One can only imagine that the actors needed the money badly to take part in this confusingly plotted mess. One to avoid unless you are a particular fan of movies that are unintentionally funny.
It's almost a shame, because this is one of Caine's very worst performances, lazy and uncommitted to the material and completely oblivious to just how ridiculous he looks and sounds and how much unintentional comedy he provides. An early training montage sees him delicately patting a punchbag in a display of deadly Karate skills or demonstrating his stamina by peddling very slowly on an exercise bike, while he goes through a variety of disguises that wouldn't fool a corpse. But the real highlight is when the moustachioed Caine puts on a Russian accent and speaks in broken English ("Poot yurr hends on der sit pllizz tankyou") that is such an uncanny forerunner of Borat that you cannot believe that Sacha Baron Cohen didn't study the film intently and base his performance on it. All that's missing is the bouffant hair. By contrast even the elderly Olivier, obviously just here to top up the kids' college fund, looks good as he hams his way through lines like "Do I look like anyone's b****y comrade?" or "Don't you see that I love you? I'll see to it that you never see him again! Never, you hear me?"
There's a certain car crash fascination to it all thanks to the atrocious script ("I'm sorry I killed your friend Patrick. War is bad." "That doesn't matter."), pitiful performances (take a special bow Susan George), and direction that would shame East European cable TV (well, the camera is more or less pointed in the right direction) - but unless you have a burning desire to see Charles Gray in the screen's worst bald cap comparing his head to a male member while propositioning a trouserless Robert Powell in his bathroom, you really don't need this in your life. It's not a movie, it's a drinks coaster.
Laurence Olivier, as a retired admiral and "head of ALL (lol) British secret services" has tried to make his part credible by, I think, anachronistically modelling himself on Mansfield Cumming, the original 'C' from the 1920's, complete, in this reprise, with wooden leg, beard, short fuse and a tendency to smash his walking stick on the table (Cumming used the wooden leg itself!).
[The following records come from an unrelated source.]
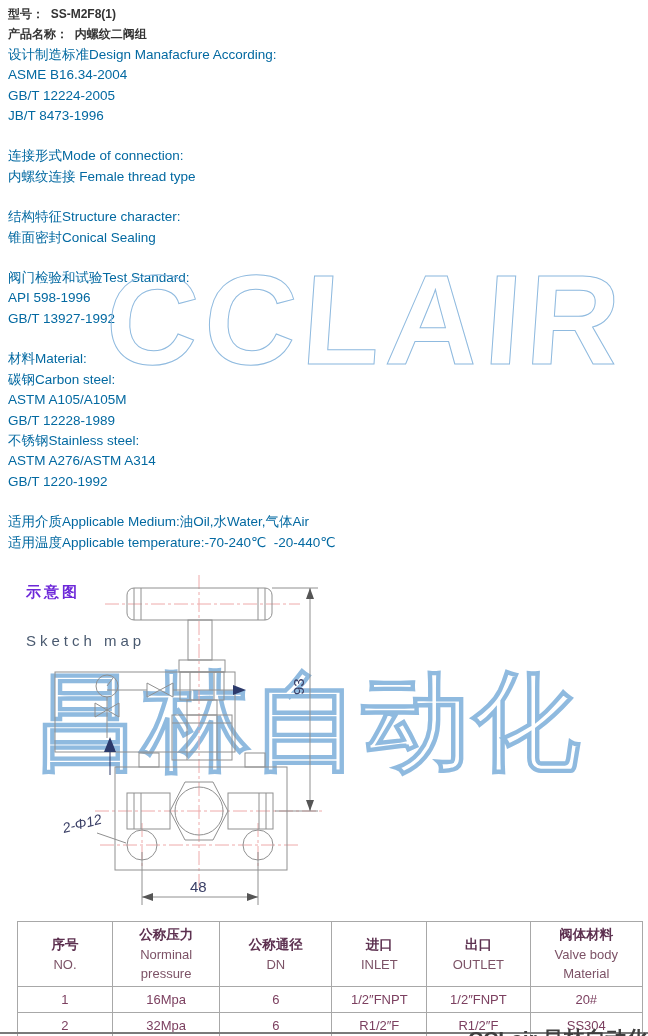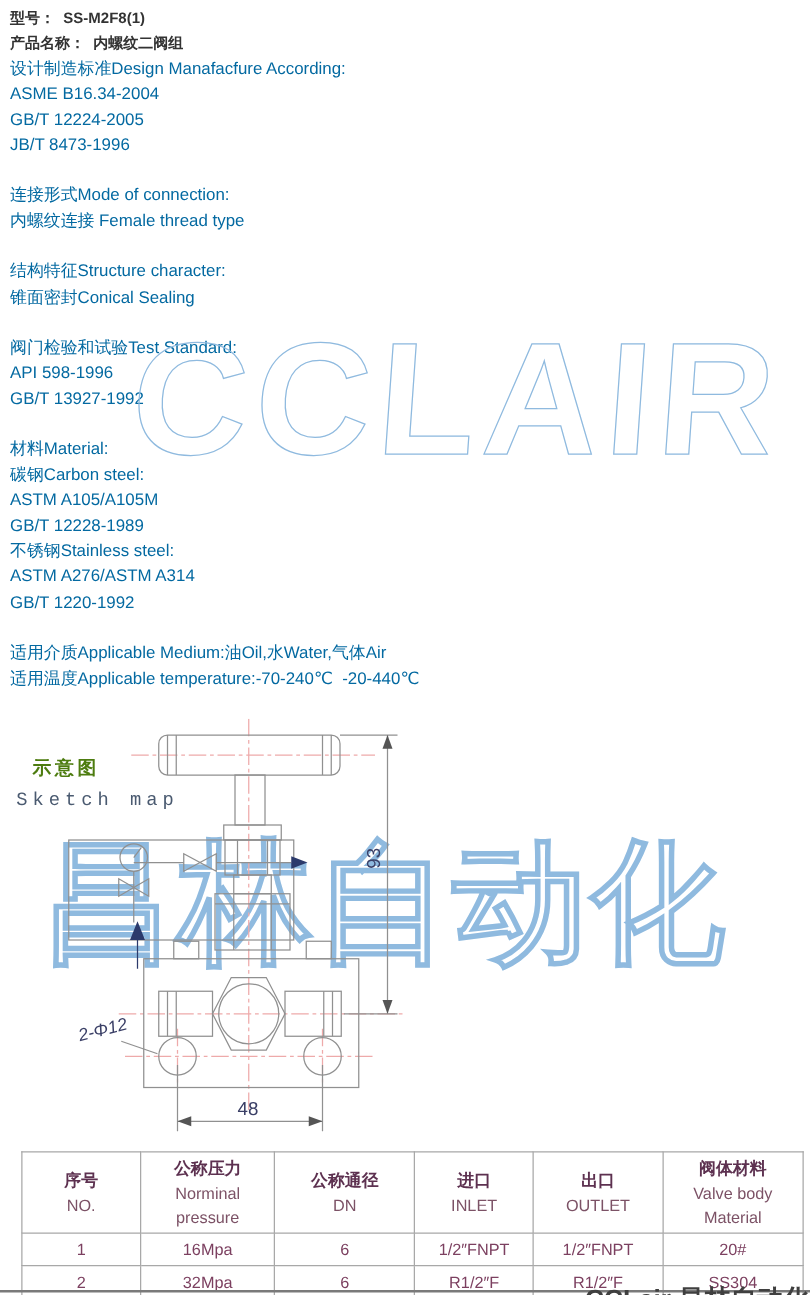--- a/index.html
+++ b/index.html
@@ -22,8 +22,8 @@
              color:#3f3f3f;white-space:nowrap;z-index:6;margin-top:25px;}
 
   
-  #sketch-label-cn{position:absolute;left:26px;top:605px;font-size:15px;font-weight:bold;
-                   color:#4d7c0f;letter-spacing:3px;}
+  #sketch-label-cn{position:absolute;left:26px;top:583px;font-size:15px;font-weight:bold;
+                   color:#6d28d9;letter-spacing:3px;}
   #sketch-label-en{position:absolute;left:13px;top:632px;font-size:15px;color:#4a5a70;
                    letter-spacing:4px;font-family:Liberation Mono, monospace;text-align:center;}
 

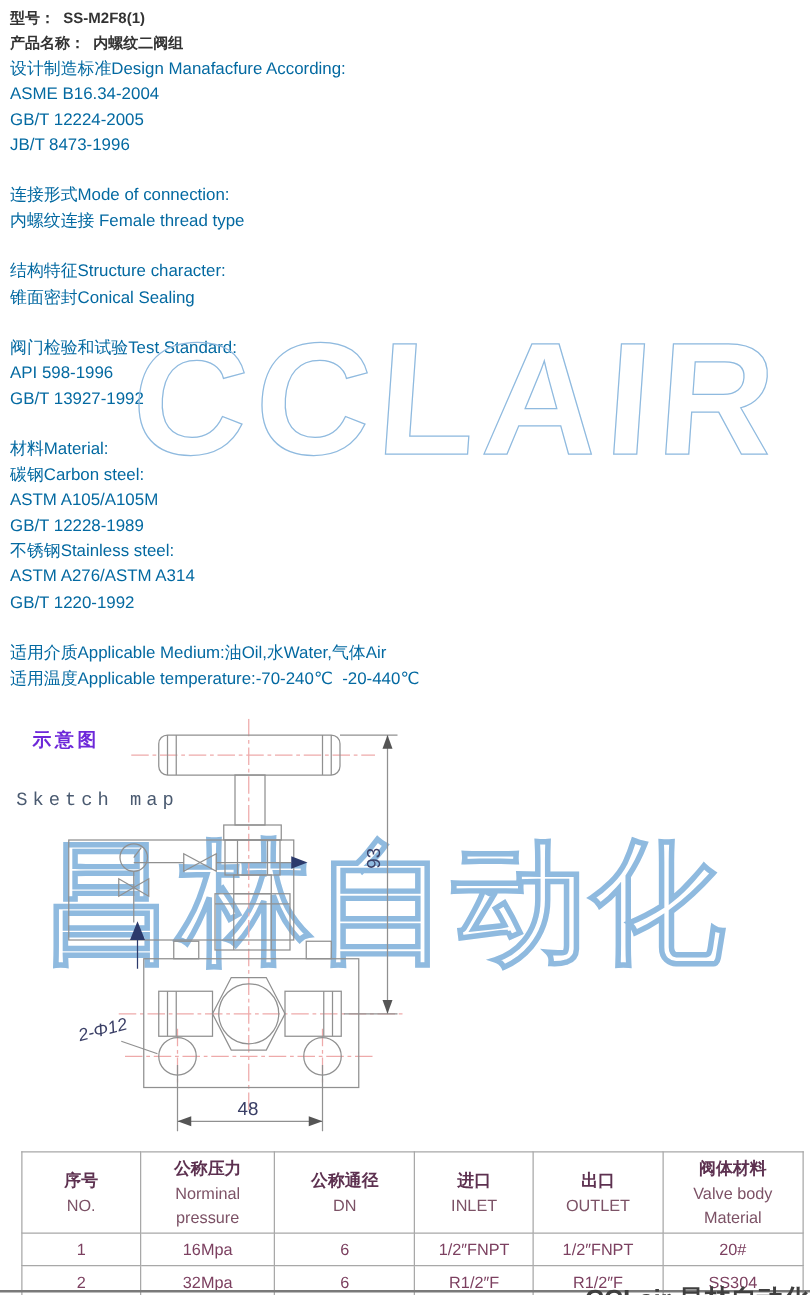--- a/index.html
+++ b/index.html
@@ -24,8 +24,8 @@
   
   #sketch-label-cn{position:absolute;left:26px;top:583px;font-size:15px;font-weight:bold;
                    color:#6d28d9;letter-spacing:3px;}
-  #sketch-label-en{position:absolute;left:13px;top:632px;font-size:15px;color:#4a5a70;
-                   letter-spacing:4px;font-family:Liberation Mono, monospace;text-align:center;}
+  #sketch-label-en{position:absolute;left:26px;top:632px;font-size:15px;color:#4a5a70;
+                   letter-spacing:4px;font-family:Liberation Sans, sans-serif;text-align:center;}
 
   
   #drawing{position:absolute;left:0;top:575px;z-index:2;}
Olivier's admiral lacks only a parrot on his shoulder...
Even if Caine were a better actor, he would have no chance here as Phillip (Phil?) Kimberley, not unalike to, yes you guessed it...Kim Philby! Clever, that transposition, what? Codes, old boy lol!
Susan George gives her usual Wooden Meets Hysterical performance and Robert Powell leaves out the hysteria; in fact, Powell gives a good impression of an android, unable to show credible emotion even in clinching with Susan George.
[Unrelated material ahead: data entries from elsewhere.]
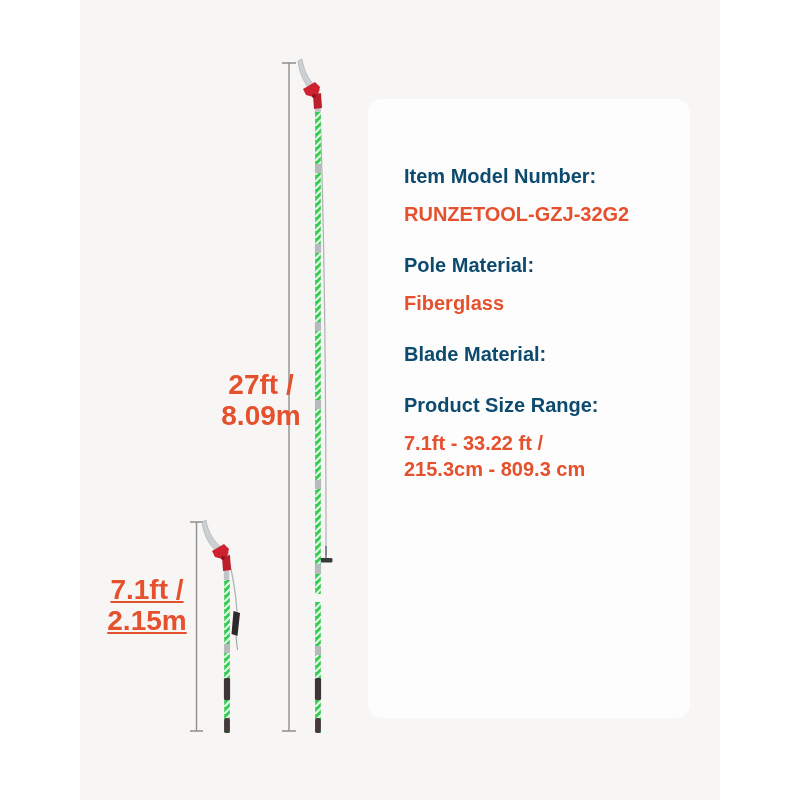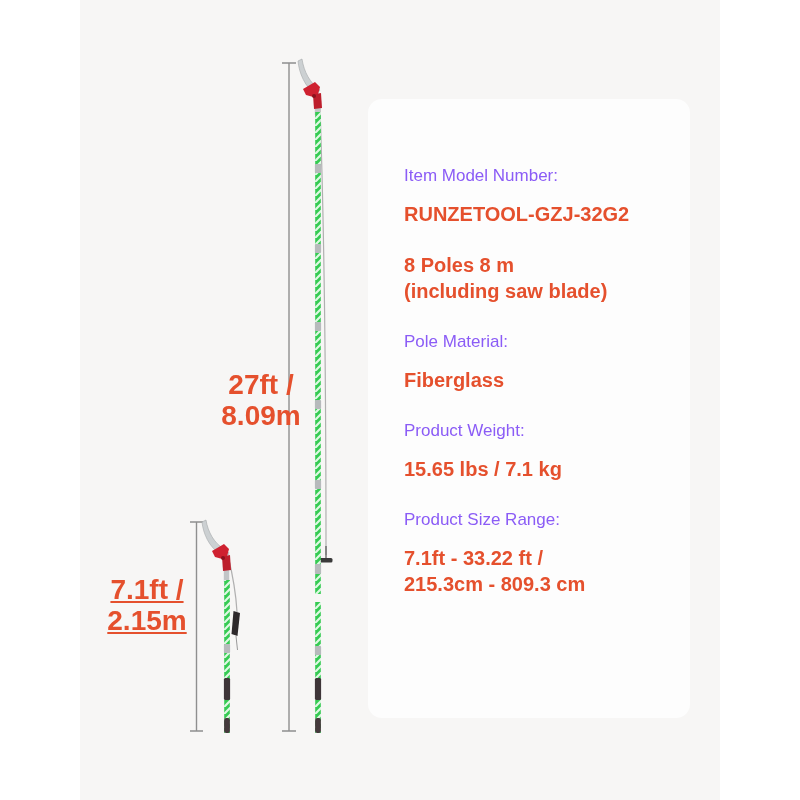--- a/index.html
+++ b/index.html
@@ -29,7 +29,7 @@
   }
   .spec-group{margin-bottom:25px;}
   .spec-label{
-    color:#8b5cf6;font-size:17px;line-height:26px;font-weight:400;
+    color:#0c4a6e;font-size:20px;line-height:26px;font-weight:700;
   }
   .spec-value{
     color:#e5502d;font-size:20px;line-height:26px;font-weight:bold;

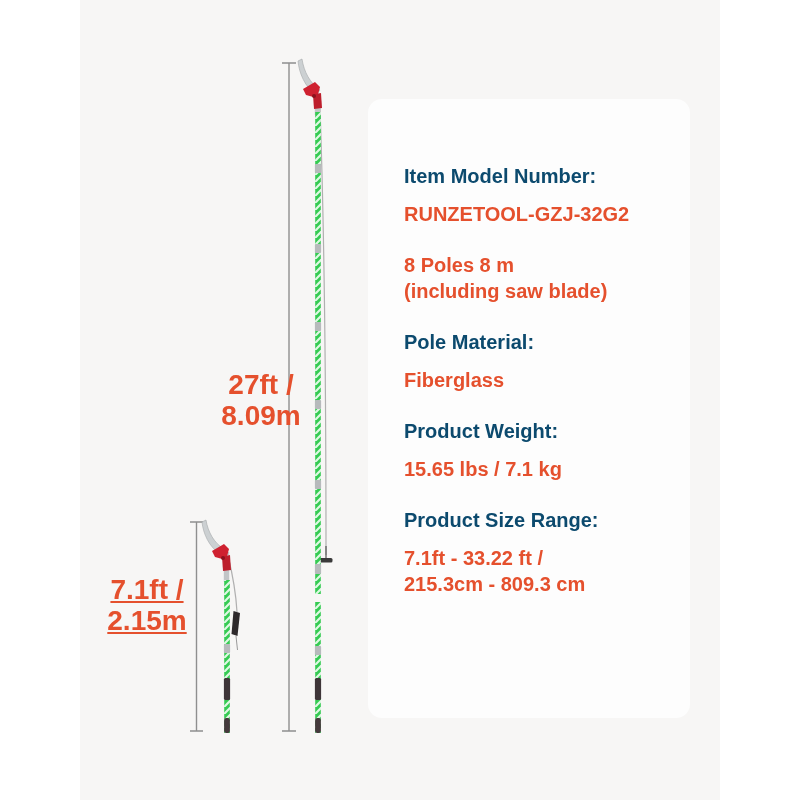--- a/index.html
+++ b/index.html
@@ -114,8 +114,6 @@
     <div class="spec-value">RUNZETOOL-GZJ-32G2</div>
   </div>
   <div class="spec-group">
-    <div class="spec-value">8 Poles 8 m
-(including saw blade)</div>
   </div>
   <div class="spec-group">
     <div class="spec-label">Pole Material:</div>

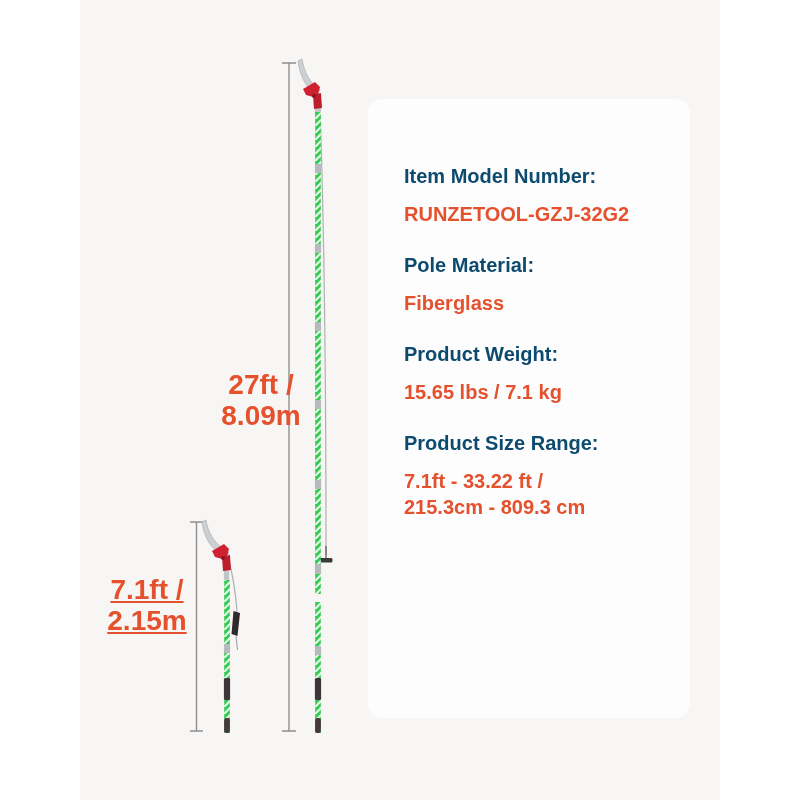--- a/index.html
+++ b/index.html
@@ -120,6 +120,7 @@
     <div class="spec-value">Fiberglass</div>
   </div>
   <div class="spec-group">
+    <div class="spec-label">Blade Material:</div>
   </div>
   <div class="spec-group">
     <div class="spec-label">Product Weight:</div>

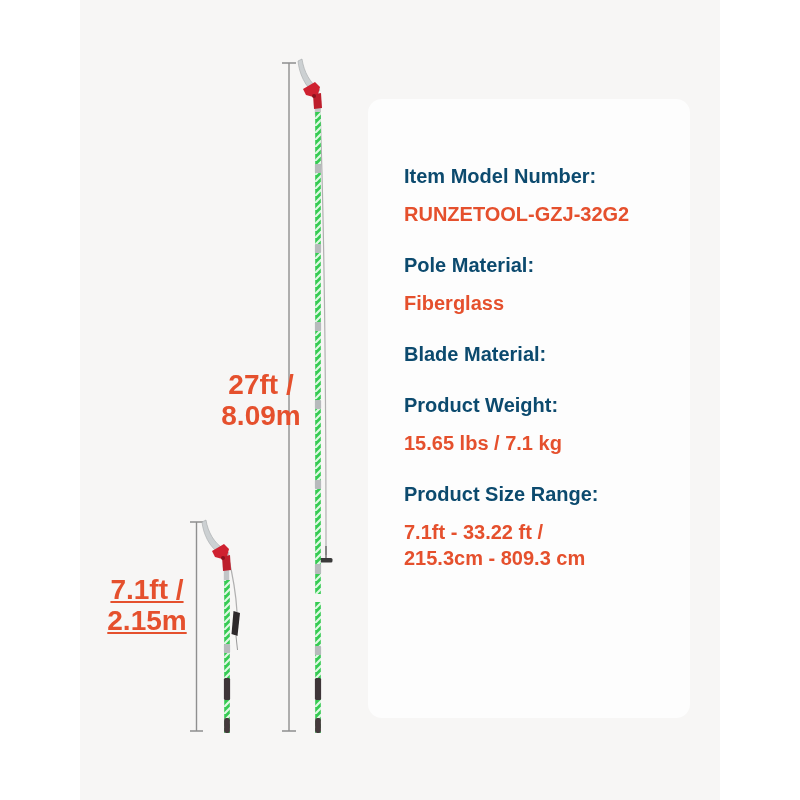--- a/index.html
+++ b/index.html
@@ -123,10 +123,6 @@
     <div class="spec-label">Blade Material:</div>
   </div>
   <div class="spec-group">
-    <div class="spec-label">Product Weight:</div>
-    <div class="spec-value">15.65 lbs / 7.1 kg</div>
-  </div>
-  <div class="spec-group">
     <div class="spec-label">Product Size Range:</div>
     <div class="spec-value">7.1ft - 33.22 ft /
 215.3cm - 809.3 cm</div>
The plot, such as it is, is not so much thin as not there at all; what there is of it is enough to make one snort with laughter, that someone actually thought this stuff would sell. I hope it never did.
I would have given this film one star were it not for the very good locations and interiors, especially the "Soviet" ones at the beginning, particularly to be commended in view of the fact that, in 1983 or before, this film must have been made outside Russia itself.